In Nickola v. MIC General Insurance Co.
, No. 322565, the Michigan Court of Appeals affirmed the trial court’s order denying plaintiff’s request for penalty interest under MCL 500.2006, the Michigan Uniform Trade Practices Act (UTPA).
Plaintiff was the personal representative of the estate of George and Thelma Nickola, who were injured in an automobile accident and died while the litigation was pending. At the time of the accident, the Nickolas were insured by the defendant. They turned to defendant and sought underinsured motorist (UIM) benefits, which defendant denied. In response, the Nickolas sent defendant a written demand for arbitration of their UIM claim, consistent with their auto policy. Despite the fact that the policy stated that either
party could demand arbitration, defendant again denied the demand, stating that it never agreed to arbitrate and that both
parties had to agree to arbitration under the policy. The Nickolas filed a claim for declaratory relief asking the trial court to compel arbitration, which the trial court ultimately did. The Nickolas then moved the trial court for penalty interest under MCL 500.2006, the Michigan Uniform Trade Practices Act (UTPA) for defendant’s failure to promptly pay UIM benefits. The trial court denied the motion.

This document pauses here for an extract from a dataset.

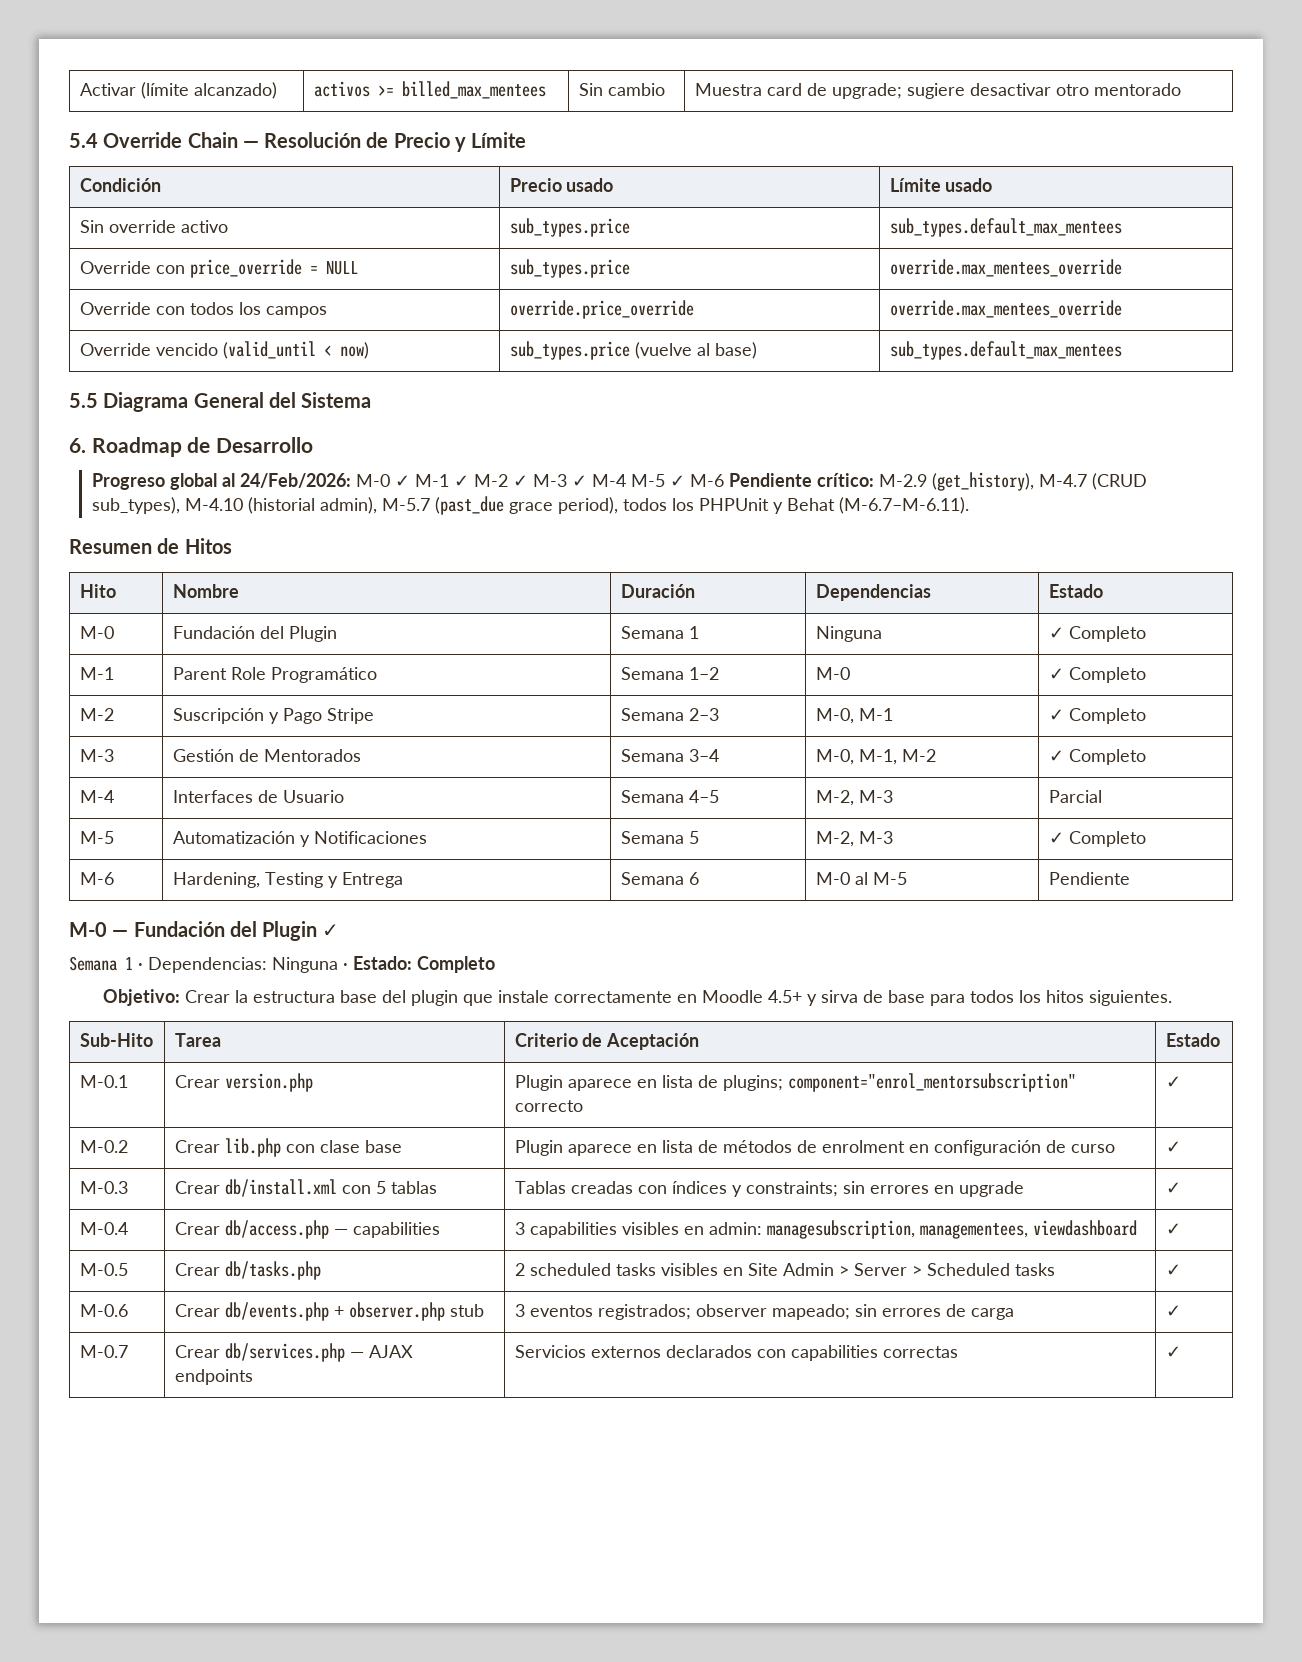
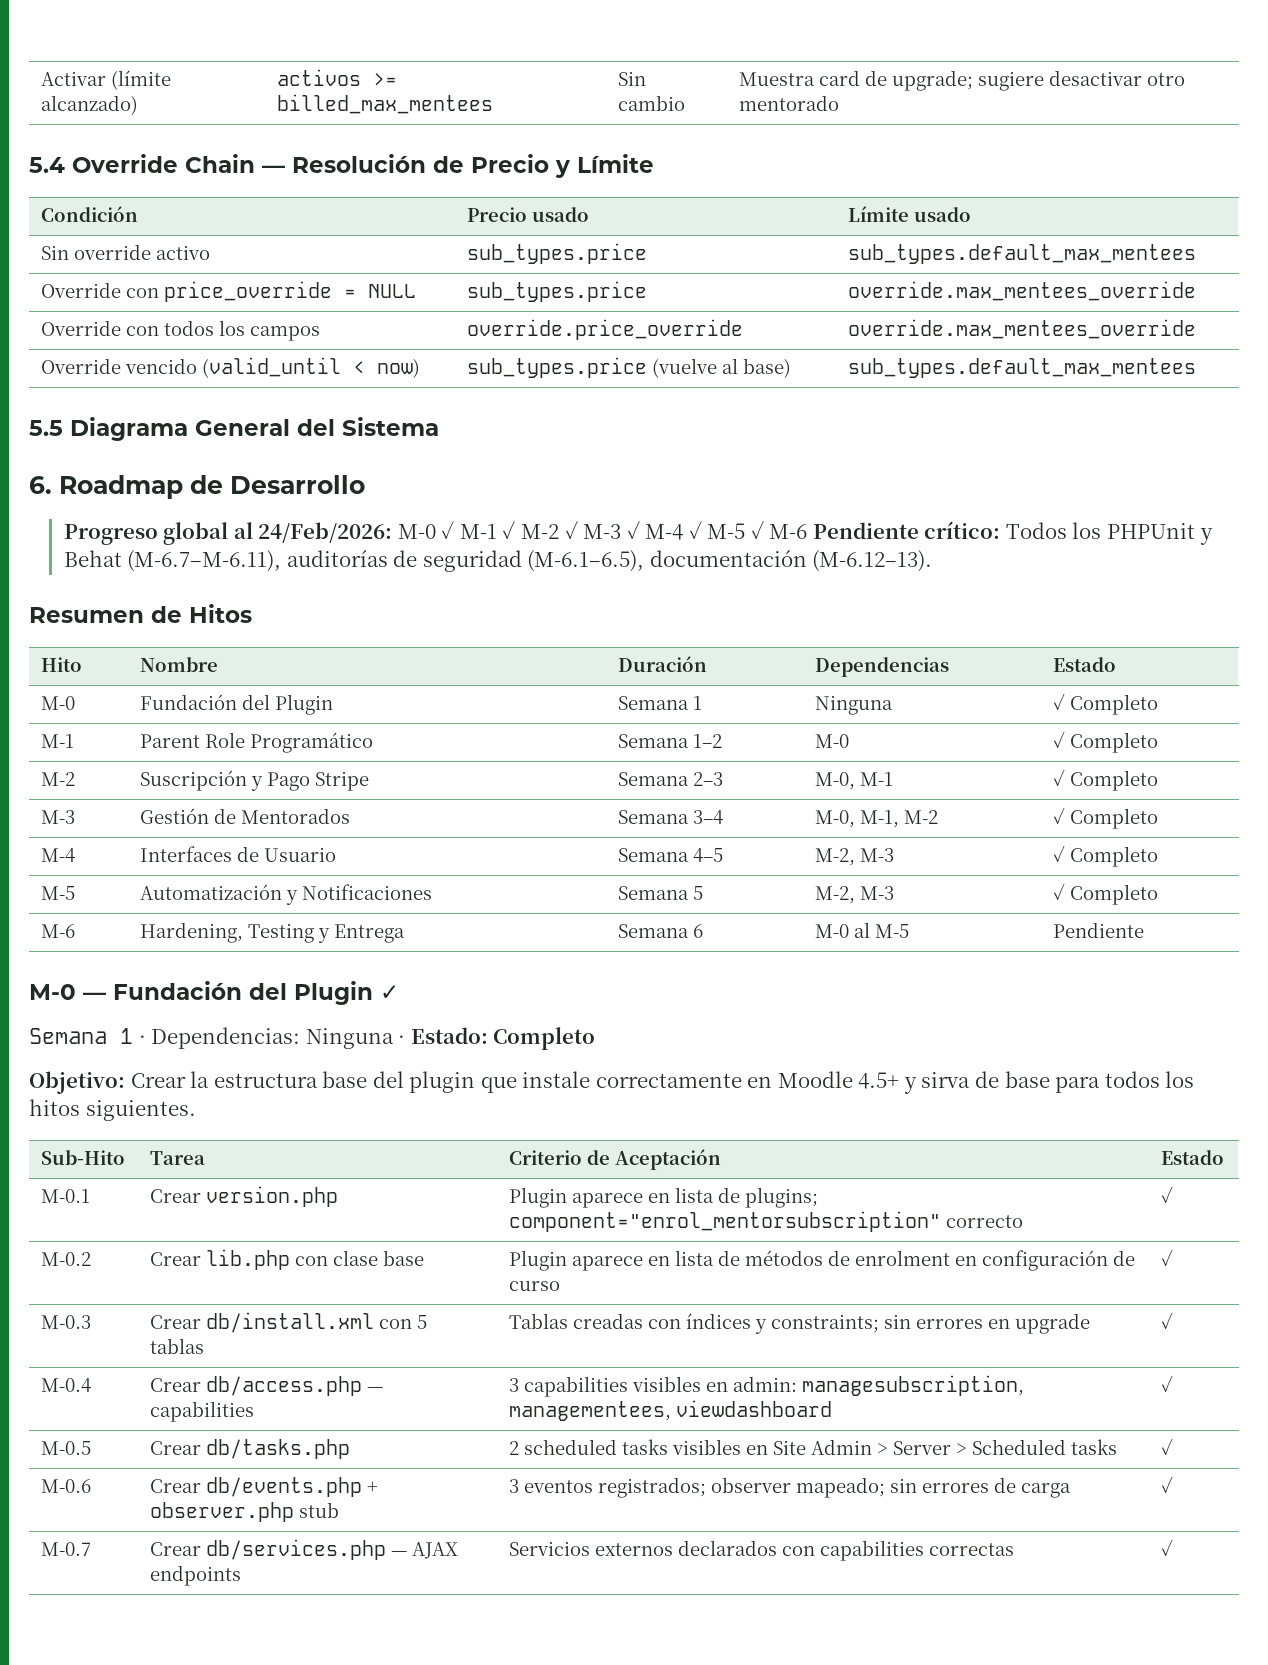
- Progreso global al 24/Feb/2026: M-0 ✓ M-1 ✓ M-2 ✓ M-3 ✓ M-4 M-5 ✓ M-6 Pendiente crítico: M-2.9 (get_history), M-4.7 (CRUD sub_types), M-4.10 (historial admin), M-5.7 (past_due grace period), todos los PHPUnit y Behat (M-6.7–M-6.11).
+ Progreso global al 24/Feb/2026: M-0 ✓ M-1 ✓ M-2 ✓ M-3 ✓ M-4 ✓ M-5 ✓ M-6 Pendiente crítico: Todos los PHPUnit y Behat (M-6.7–M-6.11), auditorías de seguridad (M-6.1–6.5), documentación (M-6.12–13).
- M-4 | Interfaces de Usuario | Semana 4–5 | M-2, M-3 | Parcial
+ M-4 | Interfaces de Usuario | Semana 4–5 | M-2, M-3 | ✓ Completo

In affirming the trial court’s denial of penalty interest, the Court of Appeals focused on the distinction made between a first-party claimant and a third-party tort claimant by the penalty interest provision of the UTPA. Under that provision, a first-party insured is entitled to penalty interest irrespective of whether the claim is “reasonably in dispute,” as opposed to a third-party tort claimant, who is entitled to penalty interest only if the claim is not reasonably in dispute. The court found that is the Nickolas were more akin to third-party tort claimants than first-party insureds. It reasoned that, although the Nickolas sought UIM benefits owed directly to an insured under the policy, in order for them to succeed on their UIM claim, they had to essentially allege a third-party tort claim against their own insurer, who stands in the shoes of the alleged tortfeasor. Therefore, the Court of Appeals found that the “reasonably in dispute” language is applicable and that the claim, in this case, was reasonably in dispute.